This repository is used for researching the effectiveness of wav2vec2 for speaker recognition in low-resource data conditions.
See the (pre-print) paper at: https://arxiv.org/abs/2203.14688
You can download the data here: https://surfdrive.surf.nl/files/index.php/s/497wbcet5SvMTUe
It includes:
shards_tiny_few.tar.gz
shards_tiny_many_low.tar.gz
shards_tiny_many_high.tar.gz
meta.tar.gz
See the "Data preparation" section below for instructions for reproducing the data.

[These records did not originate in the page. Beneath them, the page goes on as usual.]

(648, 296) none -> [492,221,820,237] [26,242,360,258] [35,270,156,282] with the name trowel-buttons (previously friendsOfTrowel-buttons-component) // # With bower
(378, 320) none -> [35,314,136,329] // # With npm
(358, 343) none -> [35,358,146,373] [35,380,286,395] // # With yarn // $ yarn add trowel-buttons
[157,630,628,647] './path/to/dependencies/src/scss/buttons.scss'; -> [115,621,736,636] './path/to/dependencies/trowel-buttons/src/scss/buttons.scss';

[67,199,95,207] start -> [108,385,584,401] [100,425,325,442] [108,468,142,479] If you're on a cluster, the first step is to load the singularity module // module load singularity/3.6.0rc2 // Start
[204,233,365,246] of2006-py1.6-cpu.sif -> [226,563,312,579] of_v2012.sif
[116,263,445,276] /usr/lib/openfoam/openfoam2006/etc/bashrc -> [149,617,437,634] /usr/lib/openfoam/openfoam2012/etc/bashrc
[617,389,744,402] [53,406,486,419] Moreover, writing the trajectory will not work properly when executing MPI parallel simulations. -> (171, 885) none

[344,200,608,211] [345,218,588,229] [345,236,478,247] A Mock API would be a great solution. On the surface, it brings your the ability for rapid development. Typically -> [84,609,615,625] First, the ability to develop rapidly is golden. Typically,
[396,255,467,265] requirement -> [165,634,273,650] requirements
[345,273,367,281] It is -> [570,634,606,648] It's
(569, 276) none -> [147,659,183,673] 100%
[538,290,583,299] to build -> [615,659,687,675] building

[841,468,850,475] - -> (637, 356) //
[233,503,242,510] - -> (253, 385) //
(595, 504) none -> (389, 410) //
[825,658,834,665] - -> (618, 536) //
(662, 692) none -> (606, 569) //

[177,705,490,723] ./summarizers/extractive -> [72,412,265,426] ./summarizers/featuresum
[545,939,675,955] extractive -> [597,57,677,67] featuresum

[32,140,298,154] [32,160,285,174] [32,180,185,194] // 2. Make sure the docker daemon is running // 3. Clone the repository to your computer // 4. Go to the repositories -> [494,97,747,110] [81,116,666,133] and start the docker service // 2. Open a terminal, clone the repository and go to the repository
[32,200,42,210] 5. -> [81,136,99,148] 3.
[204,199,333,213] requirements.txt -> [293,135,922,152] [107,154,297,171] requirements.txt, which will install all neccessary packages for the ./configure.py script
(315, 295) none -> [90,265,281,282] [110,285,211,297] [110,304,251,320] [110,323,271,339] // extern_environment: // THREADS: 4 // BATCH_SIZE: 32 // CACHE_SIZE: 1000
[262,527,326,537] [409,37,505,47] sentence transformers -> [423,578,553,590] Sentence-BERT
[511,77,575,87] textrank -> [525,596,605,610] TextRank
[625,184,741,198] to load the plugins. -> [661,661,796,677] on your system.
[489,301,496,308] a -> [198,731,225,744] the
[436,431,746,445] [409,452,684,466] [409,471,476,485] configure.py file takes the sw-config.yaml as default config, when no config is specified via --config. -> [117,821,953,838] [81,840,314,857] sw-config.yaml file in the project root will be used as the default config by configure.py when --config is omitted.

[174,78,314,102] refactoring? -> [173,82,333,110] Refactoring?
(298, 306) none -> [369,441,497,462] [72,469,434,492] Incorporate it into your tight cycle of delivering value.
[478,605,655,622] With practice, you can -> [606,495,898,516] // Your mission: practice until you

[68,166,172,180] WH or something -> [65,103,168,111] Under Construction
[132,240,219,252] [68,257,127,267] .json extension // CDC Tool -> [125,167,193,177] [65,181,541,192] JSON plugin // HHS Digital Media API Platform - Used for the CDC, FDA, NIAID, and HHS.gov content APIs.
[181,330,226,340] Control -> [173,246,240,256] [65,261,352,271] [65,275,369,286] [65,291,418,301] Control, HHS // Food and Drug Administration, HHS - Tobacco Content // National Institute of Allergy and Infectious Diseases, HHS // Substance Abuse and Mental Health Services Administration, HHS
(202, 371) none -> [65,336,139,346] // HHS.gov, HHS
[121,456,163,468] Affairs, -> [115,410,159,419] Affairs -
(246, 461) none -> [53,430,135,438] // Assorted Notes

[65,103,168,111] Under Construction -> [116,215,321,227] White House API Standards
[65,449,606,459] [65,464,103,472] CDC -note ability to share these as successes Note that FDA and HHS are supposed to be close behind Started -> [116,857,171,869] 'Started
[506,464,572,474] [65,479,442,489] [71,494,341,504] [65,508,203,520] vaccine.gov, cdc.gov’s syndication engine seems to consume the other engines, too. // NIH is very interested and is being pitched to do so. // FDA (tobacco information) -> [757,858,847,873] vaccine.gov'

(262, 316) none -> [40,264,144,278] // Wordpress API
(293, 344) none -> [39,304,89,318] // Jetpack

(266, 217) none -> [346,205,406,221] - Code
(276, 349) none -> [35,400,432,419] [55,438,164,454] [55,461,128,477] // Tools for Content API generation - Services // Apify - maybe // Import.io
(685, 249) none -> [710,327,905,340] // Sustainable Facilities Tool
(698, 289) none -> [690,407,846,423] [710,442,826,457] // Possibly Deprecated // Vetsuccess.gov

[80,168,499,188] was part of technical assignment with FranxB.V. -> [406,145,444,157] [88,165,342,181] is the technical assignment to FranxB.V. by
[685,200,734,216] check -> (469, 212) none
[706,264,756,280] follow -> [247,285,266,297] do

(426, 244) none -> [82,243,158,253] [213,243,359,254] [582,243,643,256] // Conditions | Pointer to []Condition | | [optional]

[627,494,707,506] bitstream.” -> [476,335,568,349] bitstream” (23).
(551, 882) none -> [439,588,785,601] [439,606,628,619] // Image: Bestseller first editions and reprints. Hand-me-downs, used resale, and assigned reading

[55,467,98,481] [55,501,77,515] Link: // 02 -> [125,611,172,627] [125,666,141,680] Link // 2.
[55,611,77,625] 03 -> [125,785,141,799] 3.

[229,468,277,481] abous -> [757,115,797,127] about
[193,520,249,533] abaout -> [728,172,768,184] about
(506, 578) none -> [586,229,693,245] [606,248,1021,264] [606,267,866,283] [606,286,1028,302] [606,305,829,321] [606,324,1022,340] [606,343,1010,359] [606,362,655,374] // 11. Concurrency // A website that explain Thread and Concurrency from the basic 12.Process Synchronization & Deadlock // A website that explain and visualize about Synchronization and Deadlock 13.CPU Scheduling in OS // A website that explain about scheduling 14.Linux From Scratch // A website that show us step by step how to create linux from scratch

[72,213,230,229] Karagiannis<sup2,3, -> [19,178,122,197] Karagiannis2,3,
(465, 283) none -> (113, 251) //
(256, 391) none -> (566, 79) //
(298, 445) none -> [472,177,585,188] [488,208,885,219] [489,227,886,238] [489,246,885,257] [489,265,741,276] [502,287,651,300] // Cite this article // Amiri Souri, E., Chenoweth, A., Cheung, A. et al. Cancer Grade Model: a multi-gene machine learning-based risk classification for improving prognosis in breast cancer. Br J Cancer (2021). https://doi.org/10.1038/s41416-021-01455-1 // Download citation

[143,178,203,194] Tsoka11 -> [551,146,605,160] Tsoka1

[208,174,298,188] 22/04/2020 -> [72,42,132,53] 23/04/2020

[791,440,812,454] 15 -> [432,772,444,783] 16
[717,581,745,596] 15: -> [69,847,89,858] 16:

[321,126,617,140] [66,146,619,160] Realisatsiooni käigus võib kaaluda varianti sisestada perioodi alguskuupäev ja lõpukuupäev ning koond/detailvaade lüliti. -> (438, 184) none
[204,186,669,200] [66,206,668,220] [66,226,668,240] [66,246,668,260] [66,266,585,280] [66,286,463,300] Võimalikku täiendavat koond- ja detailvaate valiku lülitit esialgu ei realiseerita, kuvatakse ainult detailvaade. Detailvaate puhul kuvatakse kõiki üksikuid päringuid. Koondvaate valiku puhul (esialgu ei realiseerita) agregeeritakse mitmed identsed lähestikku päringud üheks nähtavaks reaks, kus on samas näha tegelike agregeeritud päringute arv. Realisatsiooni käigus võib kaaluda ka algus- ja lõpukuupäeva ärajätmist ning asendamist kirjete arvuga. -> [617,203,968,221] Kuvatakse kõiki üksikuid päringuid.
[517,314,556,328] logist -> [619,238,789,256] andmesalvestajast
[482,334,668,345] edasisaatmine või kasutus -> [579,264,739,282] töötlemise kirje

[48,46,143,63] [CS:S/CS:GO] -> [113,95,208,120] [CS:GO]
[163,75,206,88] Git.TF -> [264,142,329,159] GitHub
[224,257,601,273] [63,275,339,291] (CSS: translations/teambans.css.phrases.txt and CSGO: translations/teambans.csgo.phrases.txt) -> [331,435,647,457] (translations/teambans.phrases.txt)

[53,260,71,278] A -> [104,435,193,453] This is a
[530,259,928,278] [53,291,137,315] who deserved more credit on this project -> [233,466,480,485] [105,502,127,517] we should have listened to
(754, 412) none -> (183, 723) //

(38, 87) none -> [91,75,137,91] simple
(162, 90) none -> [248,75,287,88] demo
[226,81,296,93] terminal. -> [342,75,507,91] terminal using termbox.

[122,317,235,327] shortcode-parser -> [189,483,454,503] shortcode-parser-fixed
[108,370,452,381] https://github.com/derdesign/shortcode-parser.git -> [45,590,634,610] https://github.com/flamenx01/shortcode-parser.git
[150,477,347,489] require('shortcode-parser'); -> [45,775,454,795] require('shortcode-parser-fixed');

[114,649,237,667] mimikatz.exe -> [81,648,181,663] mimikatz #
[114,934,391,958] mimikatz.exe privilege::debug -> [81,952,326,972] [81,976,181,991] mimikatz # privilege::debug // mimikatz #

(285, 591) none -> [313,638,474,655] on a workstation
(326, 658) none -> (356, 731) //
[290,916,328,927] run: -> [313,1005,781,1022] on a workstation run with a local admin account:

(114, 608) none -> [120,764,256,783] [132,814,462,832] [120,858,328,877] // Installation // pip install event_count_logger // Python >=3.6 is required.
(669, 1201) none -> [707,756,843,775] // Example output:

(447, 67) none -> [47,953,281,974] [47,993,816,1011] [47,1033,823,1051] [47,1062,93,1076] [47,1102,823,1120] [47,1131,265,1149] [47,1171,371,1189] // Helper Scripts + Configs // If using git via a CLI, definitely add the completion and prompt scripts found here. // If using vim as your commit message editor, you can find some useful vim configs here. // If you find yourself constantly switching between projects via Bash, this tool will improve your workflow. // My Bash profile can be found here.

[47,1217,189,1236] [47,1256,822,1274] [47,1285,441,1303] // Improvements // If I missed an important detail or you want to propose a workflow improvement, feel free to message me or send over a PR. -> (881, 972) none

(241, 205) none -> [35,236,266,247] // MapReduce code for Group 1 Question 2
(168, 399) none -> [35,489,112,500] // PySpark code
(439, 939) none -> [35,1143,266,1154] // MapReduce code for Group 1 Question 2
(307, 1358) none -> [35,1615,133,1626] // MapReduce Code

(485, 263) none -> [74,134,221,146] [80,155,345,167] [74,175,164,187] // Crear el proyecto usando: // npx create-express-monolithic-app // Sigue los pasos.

If poetry is not installed, see https://python-poetry.org/docs/. We also expect at least python 3.8 on the system. If this is not the case, look into https://github.com/pyenv/pyenv for an easy tool to install a specific python version on your system.
The python dependencies can be installed (in a project-specific virtual environment) by:
$ ./scripts/setup_dependencies.sh
To access the virtual environment, activate it with poetry shell
or prepend poetry run
to the command you want to run in the virtual environment.
Copy the example environment variables:
$ cp .env.example .env
Then fill in .env
accordingly.
We we will work towards the following folder structure under $DATA_FOLDER
specified in .env
.
Note: all the data (zip files, extracted files, data shards) will take approximate 1 TB of storage space.
${DATA_FOLDER}
├── archives
├── meta
│ ├── iden_split.txt
│ ├── list_test_all2.txt
│ ├── list_test_all.txt
│ ├── list_test_hard2.txt
│ ├── list_test_hard.txt
│ ├── veri_test2.txt
│ ├── veri_test.txt
│ ├── vox1_meta.csv
│ └── vox2_meta.csv
├── shards_eval
│ ├── extended
│ ├── hard
│ └── original
├── shards_vox2_full
├── shards_vox2_tiny_deep
├── shards_vox2_tiny_shallow
├── voxceleb1
│ ├── test
│ └── train
└── voxceleb2
└── train
If you don't want to manually go through the preprocessing pipeline, you can download our version of the data here:
We provide the shards_*
and meta
folder. Make sure to place the data at $DATA_FOLDER
location, as specified in your .env
file.
I've experienced that the download links for voxceleb1/2 can be unstable. I recommend manually downloading the dataset from the google drive link displayed on https://www.robots.ox.ac.uk/~vgg/data/voxceleb/vox1.html.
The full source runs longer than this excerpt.